Differential Actions of PAR 2 and PAR 1 in Stimulating Human Endothelial Cell Exocytosis and Permeability

Abstract

Endothelial cell proteinase activated receptors (PARs) belong to a family of heterotrimeric G protein-coupled receptors that are implicated in leukocyte accumulation and potentiation of reperfusion injury. We characterized the effect and the signal transduction pathways recruited after stimulation of endothelial PAR ₂ . We used von Willebrand Factor (vWF) release and monolayer permeability to peroxidase to report Weibel-Palade body (WPB) exocytosis and pore formation, respectively. Human umbilical vein endothelial cells (HUVECs) were stimulated with the selective PAR ₂ agonist peptide SLIGRL-NH ₂ or PAR ₁ agonist peptide TFLLR-NH ₂ . PAR ₂ stimulation resulted in WPB exocytosis like PAR ₁ stimulation but, unlike PAR ₁ , failed to increase monolayer permeability.
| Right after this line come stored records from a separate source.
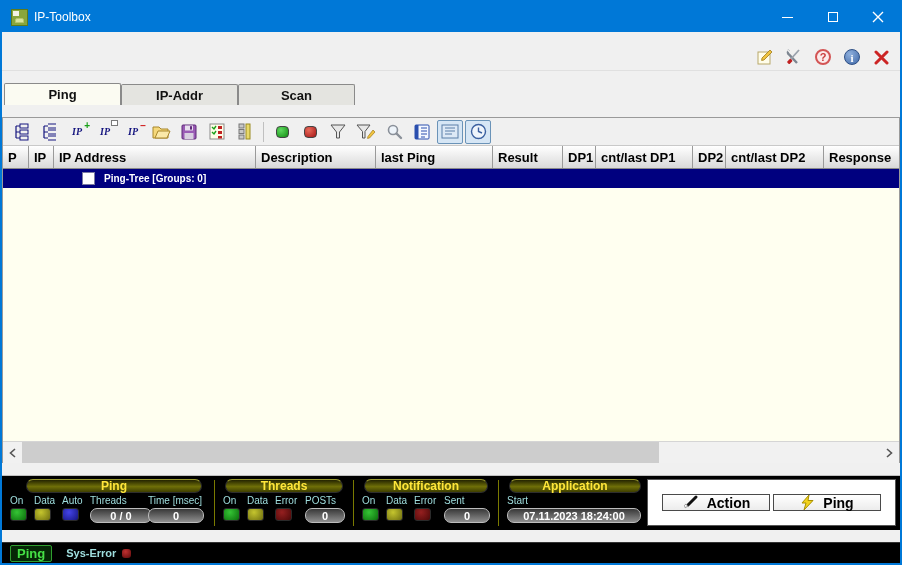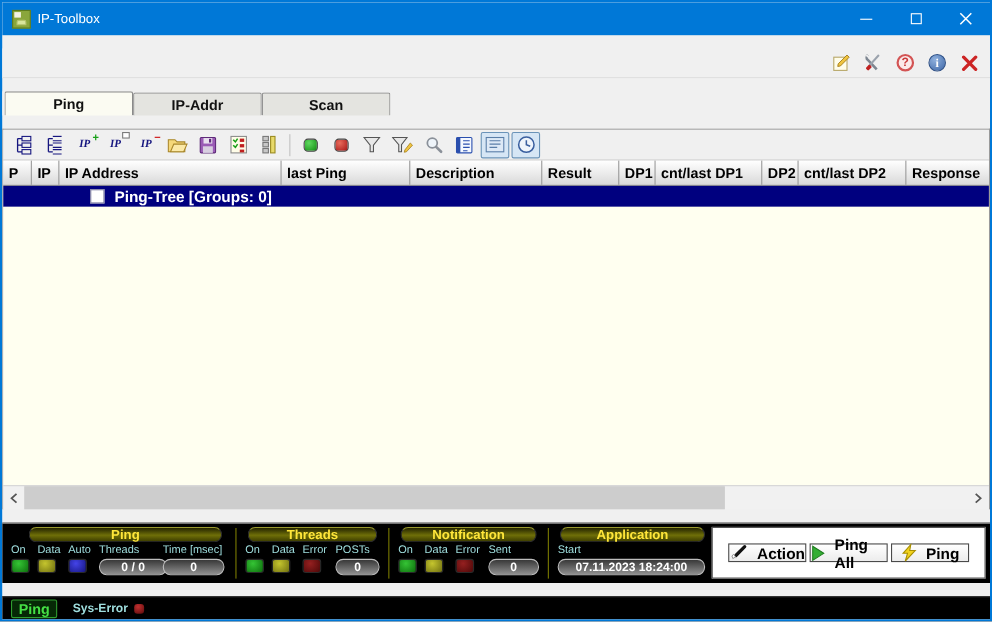--- a/index.html
+++ b/index.html
@@ -274,8 +274,8 @@
       <div class="th" style="width:26px">P</div>
       <div class="th" style="width:25px">IP</div>
       <div class="th" style="width:202px">IP Address</div>
+      <div class="th" style="width:120px">Description</div>
       <div class="th" style="width:117px">last Ping</div>
-      <div class="th" style="width:120px">Description</div>
       <div class="th" style="width:70px">Result</div>
       <div class="th" style="width:33px">DP1</div>
       <div class="th" style="width:97px">cnt/last DP1</div>

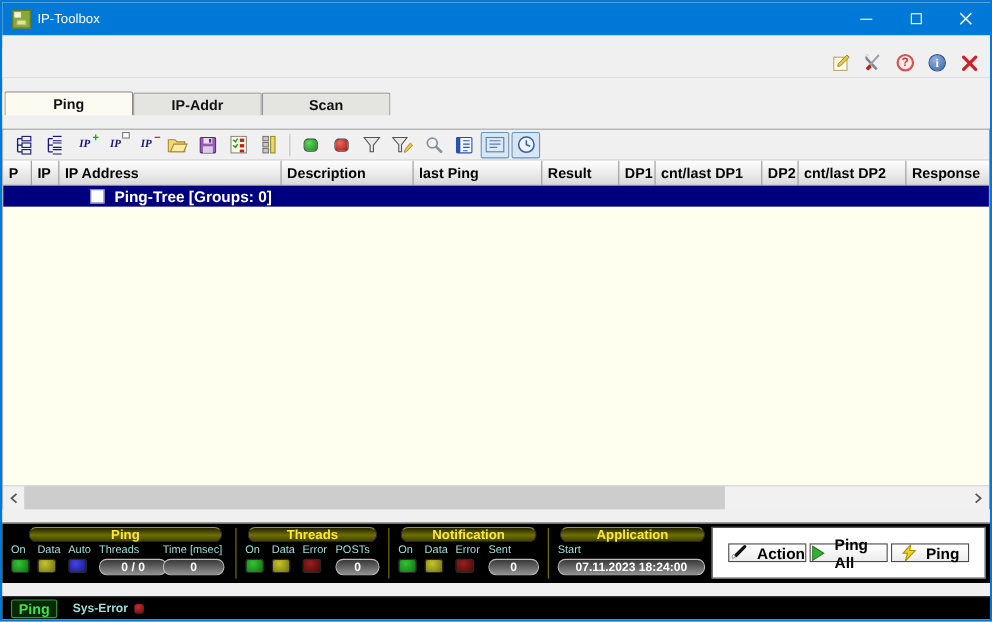--- a/index.html
+++ b/index.html
@@ -63,7 +63,7 @@
       font-size:13px; font-weight:bold; color:#000; flex:0 0 auto; }
   .th { display:flex; align-items:center; padding-left:5px; border-right:1px solid #9a9a9a; overflow:hidden; white-space:nowrap; }
   .trow-selected { height:19px; background:#00007f; color:#fff; display:flex; align-items:center;
-      padding-left:79px; font-size:14px; font-weight:bold; flex:0 0 auto; }
+      padding-left:79px; font-size:10px; font-weight:bold; flex:0 0 auto; }
   .trow-selected .chk { width:13px; height:13px; background:#fff; border:1px solid #7a7aa0; margin-right:9px; flex:0 0 auto; }
   .tbody { flex:1 1 auto; background:#fffff0; min-height:0; }
 

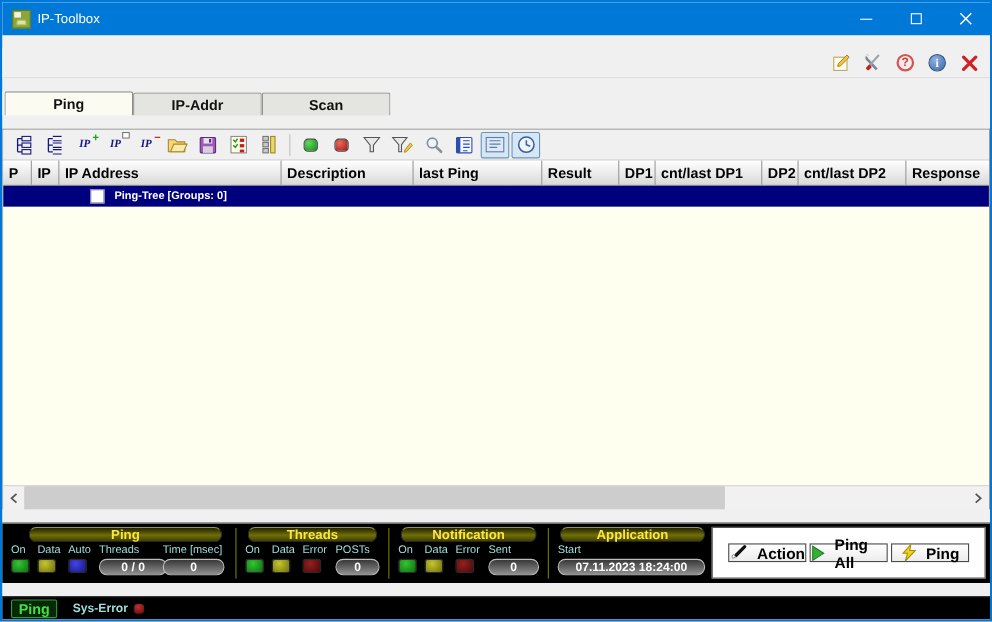--- a/index.html
+++ b/index.html
@@ -402,12 +402,6 @@
         <span>Action</span>
       </div>
       <div class="pbtn">
-        <svg width="15" height="16" viewBox="0 0 15 16">
-          <polygon points="2,1 13,8 2,15" fill="#35ae35" stroke="#1d7a1d"></polygon>
-        </svg>
-        <span>Ping All</span>
-      </div>
-      <div class="pbtn">
         <svg width="15" height="17" viewBox="0 0 15 17">
           <polygon points="9,1 2,9 6,9 4,16 13,6.5 8,6.5" fill="#f2d21c" stroke="#a88f00"></polygon>
         </svg>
BAPTA-AM inhibited PAR ₂ -induced exocytosis, indicating a PAR ₂ calcium-dependent signal in ECs. Moreover, PAR ₂ -like PAR ₁ -stimulated exocytosis requires actin cytoskeleton remodeling, because vWF release is inhibited if the cells were pretreated with Jasplakinolide. Rho-GTPase activity is required for PAR-stimulated exocytosis, because inactivation of this family of actin-regulatory proteins with Clostridium difficile toxin B blocked exocytosis. Expression of dominant-negative mutant Cdc42 ^17N inhibited exocytosis whereas neither dominant-negative Rac ^17N expression nor C3 exotoxin treatment affected vWF release. PAR ₂ stimulated RhoA-GTP weakly compared with the PAR ₁ agonist. We conclude that both PAR ₂ and PAR ₁ elicit WP body exocytosis in a calcium and Cdc42 GTPase-dependent manner. In contrast, the differential effect of PAR ₁ versus PAR ₂ activation to increase monolayer permeability correlates with weak RhoA activation by the PAR ₂ agonist.